Poisson Distribution
  The Poisson distribution is widely used for modeling rare events. It
  is a good approximation of the binomial distribution when n >= 20
  and p <= 0.05, and a very good approximation when n >= 100 and np
  <= 10.

  EX: Suppose a web server gets an average of 100K requests a day.
      Each request takes 1 second to handle. How many servers are
      needed to handle requests?
  ANS: The website has an unknown number of customers n, and there is
       a tiny probability p of each person making a request in any 1
       second time period. Thus, the rare event is a person choosing
       to make a request, and we can use the Poisson distribution to
       model this situation. (We don't actually know n or p, so we
       couldn't use the binomial distribution even if we wanted to.)

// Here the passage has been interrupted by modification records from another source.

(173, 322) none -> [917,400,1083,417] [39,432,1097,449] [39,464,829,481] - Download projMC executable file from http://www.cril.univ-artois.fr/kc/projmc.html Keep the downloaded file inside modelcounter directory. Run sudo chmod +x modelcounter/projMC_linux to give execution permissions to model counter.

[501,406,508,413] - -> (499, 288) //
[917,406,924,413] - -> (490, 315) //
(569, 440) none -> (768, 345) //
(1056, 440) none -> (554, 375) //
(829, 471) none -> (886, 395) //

       Since there are 100K requests a day on average, the average
       number of requests in a 1 second time period is
         λ = 100000/(24*3600) ≈ 1.2.
       Unlike n and p, this can be measured directly, allowing us to
       use the Poisson distribution. Let R be the number of requests
       in a 1 second period. Then R ~ Poiss(1.2), and Pr[R = i] =
       (λ^i)/i! e^{-λ}.

       Plugging in λ = 1.2, we get the following values:
         i     Pr[R = i]     Pr[R <= i]
         0       0.301          0.301
         1       0.361          0.662
         2       0.217          0.879
         3       0.087          0.966
         4       0.026          0.992
         5       0.006          0.999.
       So if we have 5 servers, we can handle all requests without
       overloading the servers 99.9% of the time.

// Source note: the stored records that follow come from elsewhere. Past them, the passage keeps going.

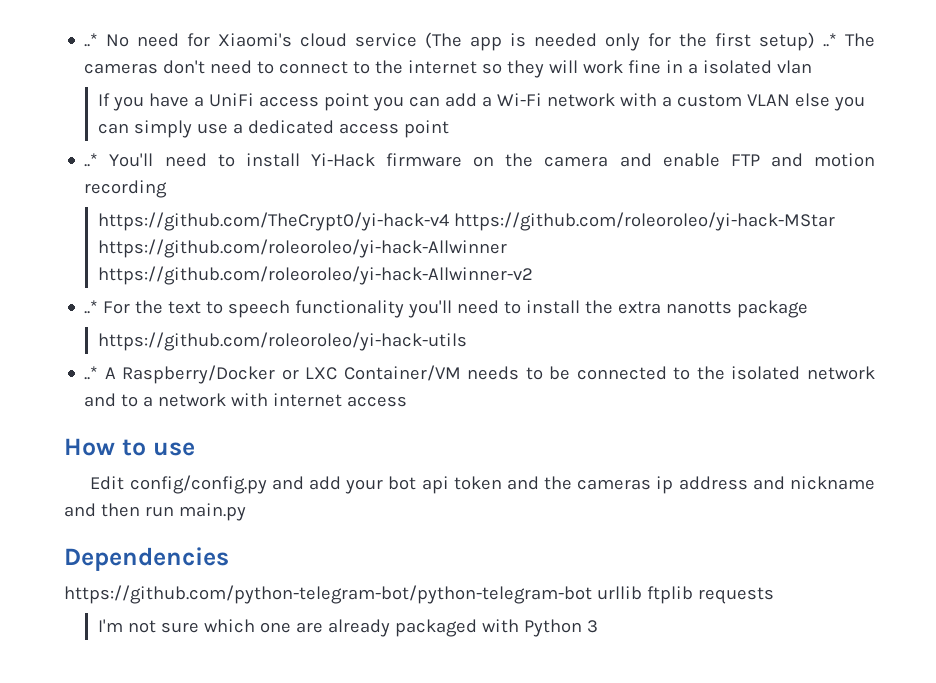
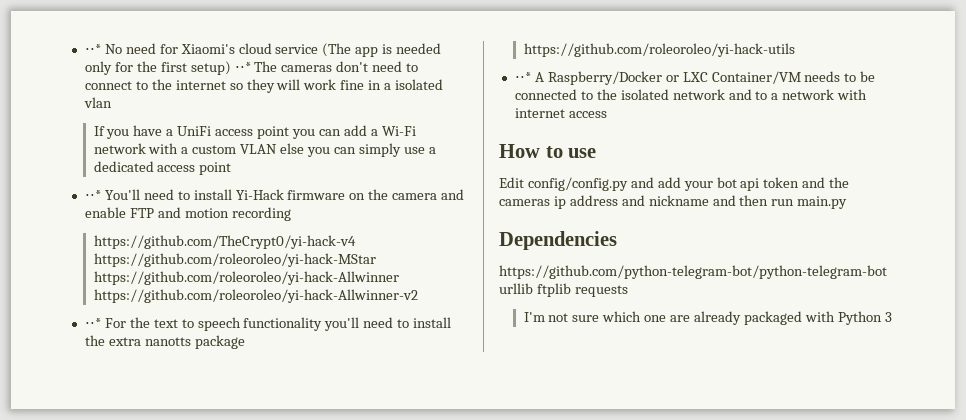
[84,33,99,47] ..* -> [84,44,101,54] ⋅⋅*
[823,33,838,47] ..* -> [234,62,251,72] ⋅⋅*
[84,153,99,167] ..* -> [84,190,101,200] ⋅⋅*
[84,300,99,314] ..* -> [84,318,101,328] ⋅⋅*
[84,366,99,380] ..* -> [514,72,531,82] ⋅⋅*

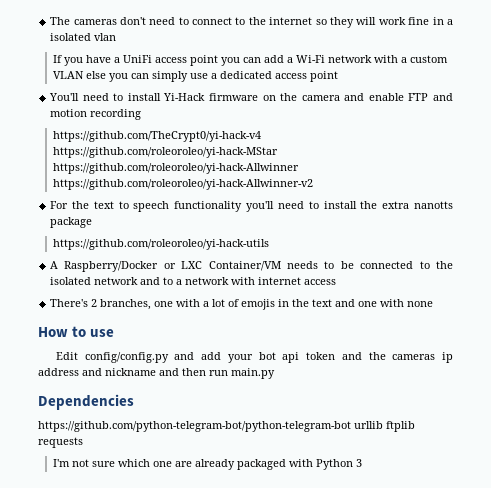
[84,43,442,57] [84,61,251,75] ⋅⋅* No need for Xiaomi's cloud service (The app is needed only for the first setup) ⋅⋅* -> (50, 21) none
[84,190,101,200] ⋅⋅* -> (339, 76) none
[84,318,101,328] ⋅⋅* -> (314, 184) none
[514,72,531,82] ⋅⋅* -> (270, 244) none
(607, 114) none -> [50,299,434,310] // There's 2 branches, one with a lot of emojis in the text and one with none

       (Note that we assumed a uniform distribution of requests over
       the entire day. If this is not the case, we can measure the
       average number of requests in the busiest 1 second time period
       and use this as λ. The rest of our analysis will be the

  Consider a random walk: I flip a (fair) coin, and if it is heads, I
  take a step to the right, but if it is tails, I take a step to the
  left. (This models many situations: a drunken sailor, the value of
  my stock account, our coin flipping game from a previous lecture.)
  How far from the starting point can I expect to be after n flips?

  Let X_i be a random variable (not an indicator r.v!) that is +1 if
  the ith flip is heads, -1 if it is tails. Let Y be my position after
  n flips. Then
    X_i = {1 with pr. 1/2, -1 with pr. 1/2}
    Y = X_1 + ... + X_n
  What is E(Y)? We have
    E(X_i) = 0
    E(Y) = E(X_1) + ... + E(X_n)
      = 0.
  So I can expect to be back where I started.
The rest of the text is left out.